2005/01/26

Politics and atheology, in the U.S. and Spain

While in Spain, I rarely look at the website of my hometown paper, The New York Times, because I find El País every bit as good on international news and indispensable for following the complex political struggles reshaping Spain and its relations with the world around it. What I miss are the details of the U.S.’s vastly more depressing lack of politics and refusal to adapt to the changing world. In the U.S., we have only two parties with one idea: to find the best way to reshape the world so that the U.S. can stay the same. Spain in contrast has three national parties with radically different historical traditions and views on almost everything, plus at least a dozen regional parties that can’t be ignored, while the country is confronting two regional challenges to its territorial integrity and preparing to vote on ratifying a new European constitution, so there’s a lot to debate about. But on Thursdays, El País distributes a selection of articles translated from the past week’s NYT. Last Thursday’s was mostly about the peculiar, and to Spaniards baffling, growth in fundamentalist religions in the U.S. and almost everywhere except Europe.

Theology and atheology
In a short article headlined “Bush has been good for atheists” (“A los ateos les ha venido bien Bush”, El País, 20 de enero), Sam Knight reports that just since the re-election of George W. Bush last November, the New York City Atheists Society (if that’s the correct name – I’m retranslating from Spanish) has grown from 25 members to 125. The society’s president, Ken Bronstein, says “George Bush has been our best ally,” and the executive director of Americans United for Separation of Church and States attributes the growth to “a response of people who fear that the evangelical right is literally tying to take over the country.”

That 500% growth is impressive. Considering that New York City has around 8 million people and a zillion and a half churches, mosques and synagogues, though, 125 declared atheists doesn’t sound like an awful lot.
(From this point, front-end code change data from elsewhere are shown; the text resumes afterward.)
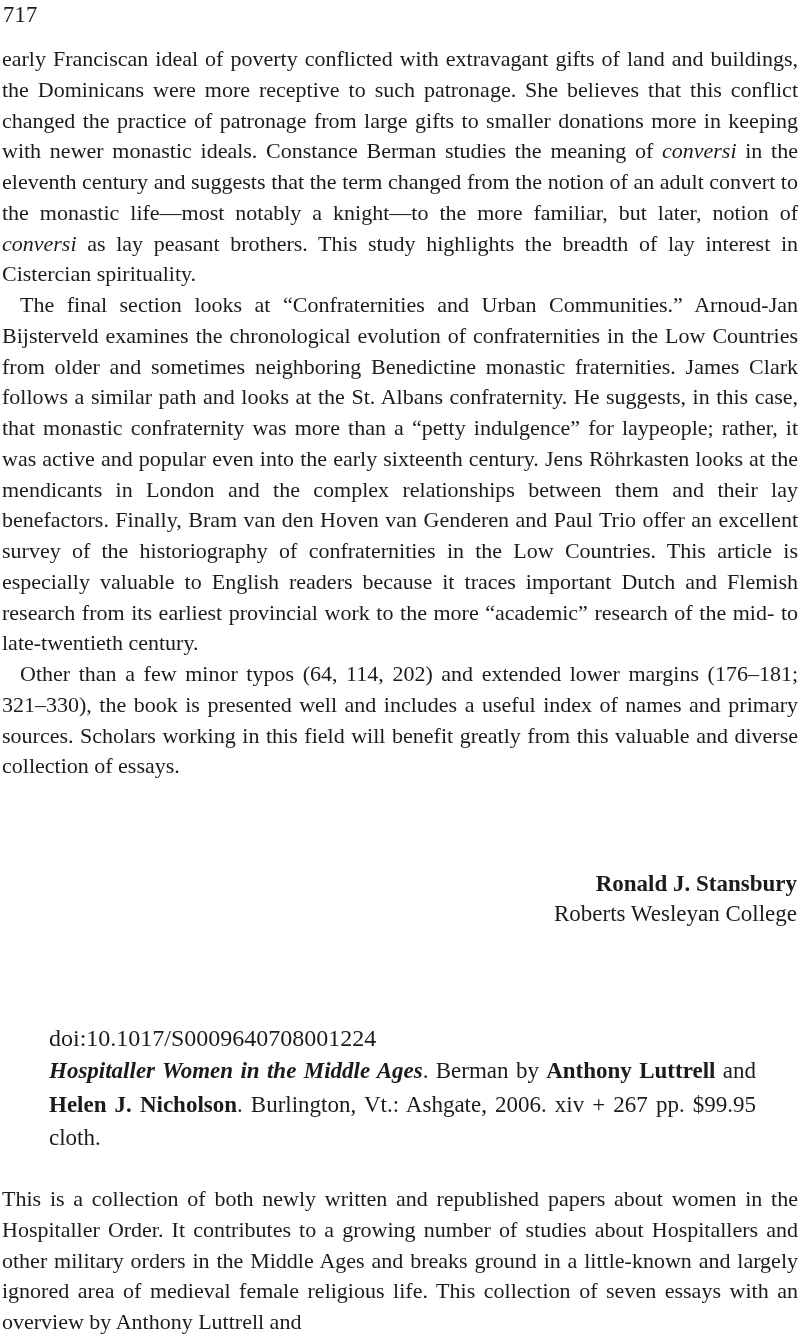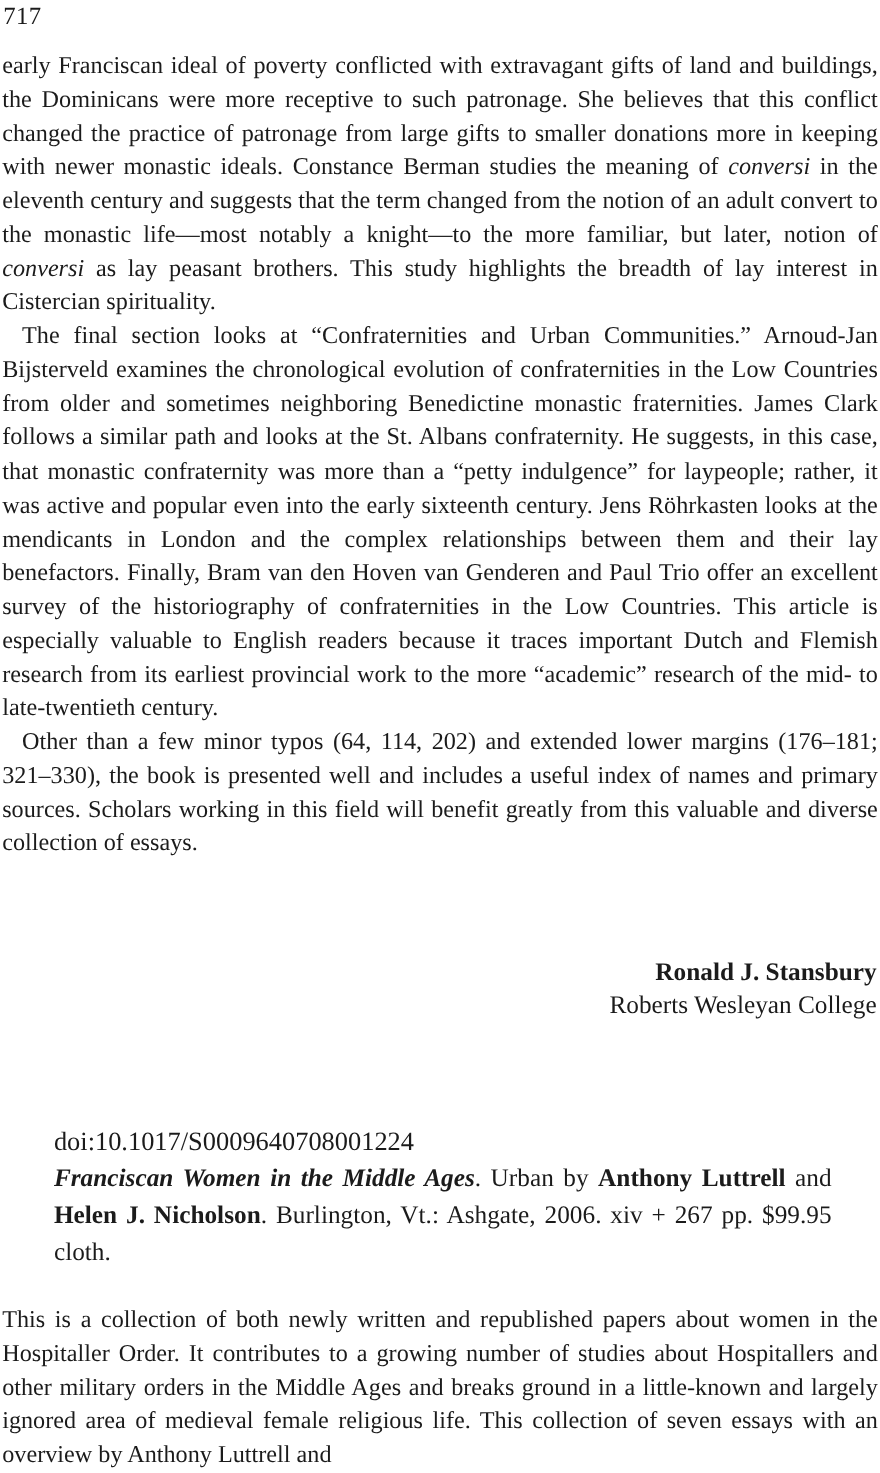--- a/index.html
+++ b/index.html
@@ -82,7 +82,7 @@
 
 <div class="doi-line">doi:10.1017/S0009640708001224</div>
 
-<p class="citation"><span class="seg-bi">Franciscan Women in the Middle Ages</span><span>. Urban by </span><span class="seg-b">Anthony Luttrell</span><span> and </span><span class="seg-b">Helen J. Nicholson</span><span>. Burlington, Vt.: Ashgate, 2006. xiv + 267 pp. $99.95 cloth.</span></p>
+<p class="citation"><span class="seg-bi">Hospitaller Women in the Middle Ages</span><span>. Urban by </span><span class="seg-b">Anthony Luttrell</span><span> and </span><span class="seg-b">Helen J. Nicholson</span><span>. Burlington, Vt.: Ashgate, 2006. xiv + 267 pp. $99.95 cloth.</span></p>
 
 <section class="review-body review2-body">
   <p class="para"><span>This is a collection of both newly written and republished papers about women in the Hospitaller Order. It contributes to a growing number of studies about Hospitallers and other military orders in the Middle Ages and breaks ground in a little-known and largely ignored area of medieval female religious life. This collection of seven essays with an overview by Anthony Luttrell and</span></p>

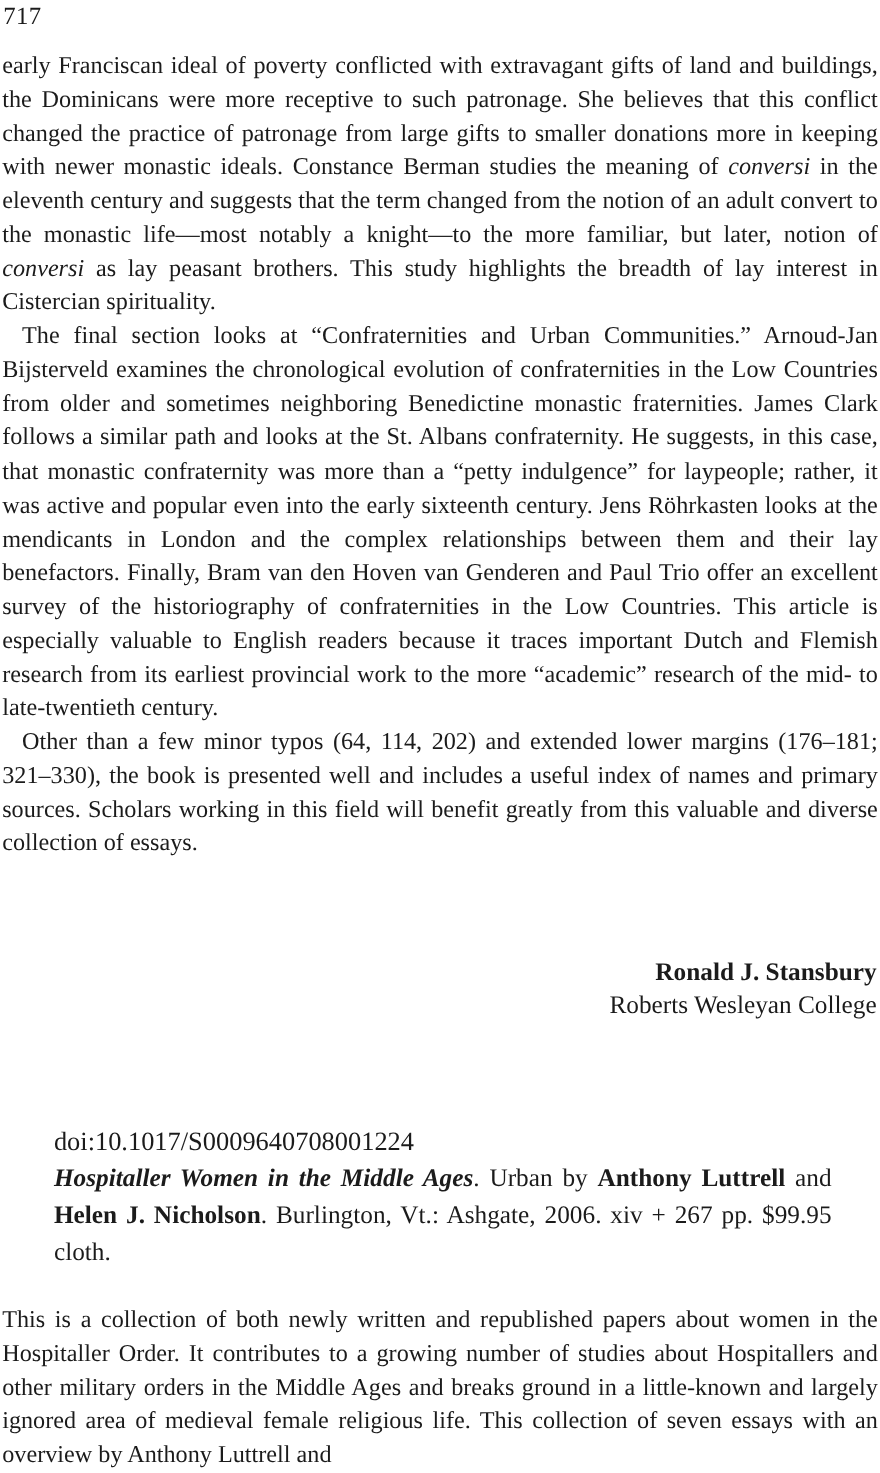--- a/index.html
+++ b/index.html
@@ -82,7 +82,7 @@
 
 <div class="doi-line">doi:10.1017/S0009640708001224</div>
 
-<p class="citation"><span class="seg-bi">Hospitaller Women in the Middle Ages</span><span>. Urban by </span><span class="seg-b">Anthony Luttrell</span><span> and </span><span class="seg-b">Helen J. Nicholson</span><span>. Burlington, Vt.: Ashgate, 2006. xiv + 267 pp. $99.95 cloth.</span></p>
+<p class="citation"><span class="seg-bi">Hospitaller Women in the Middle Ages</span><span>. Berman by </span><span class="seg-b">Anthony Luttrell</span><span> and </span><span class="seg-b">Helen J. Nicholson</span><span>. Burlington, Vt.: Ashgate, 2006. xiv + 267 pp. $99.95 cloth.</span></p>
 
 <section class="review-body review2-body">
   <p class="para"><span>This is a collection of both newly written and republished papers about women in the Hospitaller Order. It contributes to a growing number of studies about Hospitallers and other military orders in the Middle Ages and breaks ground in a little-known and largely ignored area of medieval female religious life. This collection of seven essays with an overview by Anthony Luttrell and</span></p>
In Spain atheist discourse is quite normal, and what makes Sam Knight’s article interesting to Spaniards is that in a great city like New York it is not. The explanation – or part of it, anyway -- may be simple. Many more Spaniards than Americans are atheists from birth, born into families of long atheist tradition, because religion in Spain has long identified itself with the power of a repressive state. This has been true from the Reconquista and expulsion of Muslims and Jews in 1492, through the Inquisition and the Carlist wars and Franco’s “crusade” against secular values to the current troglodyte-ism of certain members of the Partido Popular (Ángel Acebes, for example, is a caveman with a good haircut). Thus resistance to the state here has necessarily implied the rejection of Catholic Church doctrine, and since “Catholic” means universal, Spanish atheists tend to reject the very idea of religion.

Nothing like this is likely to happen in the United States, where people can choose any religion they want, and change whenever they want, just as long as they choose some religion. What is socially condemned and, in practice though not in law, utterly disqualifies any person from public office is irreligion, or atheism.

Post-atheism
I sympathize with the New York Atheists Society, because I myself am a former atheist. Like most American atheists (and unlike many Spanish atheists, born into a different tradition), I became one after trying very hard to believe. Dissatisfied with the bland and muddled explanations of Presbyterians, Congregationalists et al., I turned with all the fervor of adolescence to the more rigorous God of Christian Science. Finally – even before starting college -- I gave up the whole effort as absurd. It is a constant strain to “believe” things that are contrary to your life experience and all scientific knowledge, so much so that I suspect that many people who say they believe are just pretending.

For years I felt morally superior to theists. Unlike them, I accepted my own and other humans’ responsibility for good or evil – instead of laying it all on some invisible Being. But that was before a visit to Chile in February 1974, in the wake of Augusto Pinochet’s murderous coup (Sept. 11, 1973). I was part of a 10-person commission from Chicago that visited Chile to document the terror and try to stop it. And that was when I came to meet some religious people – in particular, a group of Catholic nuns – who were daily risking their lives to rescue people targeted for torture or elimination. In talking with them, it was clear that they derived strength and courage from their faith. Since then, I’ve realized that religion is valuable in similar ways to many people, of different religions. God bless them, whatever their God may be.

And this is why I’ve decided that the wholesale rejection of God or gods is as untenable as my earlier efforts to believe in just one. I now regard myself as a post-atheist. What I mean is that, while I don’t “believe” in them, that is, I don’t attribute power to them over me, I now accept the reality of all gods. I believe that any god that takes form in the human imagination exists, truly exists as a force in that person’s life, as long as that person believes in It/Him/Her. And that that god has whatever power we give It.

The term “post-atheism” may be new (I just made it up), but the concept is not. As the 13th century Turkish Sufi dervish, Yunus Emre, insists in verse after verse, the reason the believer must love and believe in God is that otherwise, God will cease to exist. And for all those who need Him/Her/It, that would be a great shame.

I don’t feel that I need any god at all just now. But I reserve the right to invent one whenever I do. There are times when that is the best way to draw on one’s own inner resources. And imagining that strength makes it real – otherwise, how could we explain the courage of those Chilean nuns?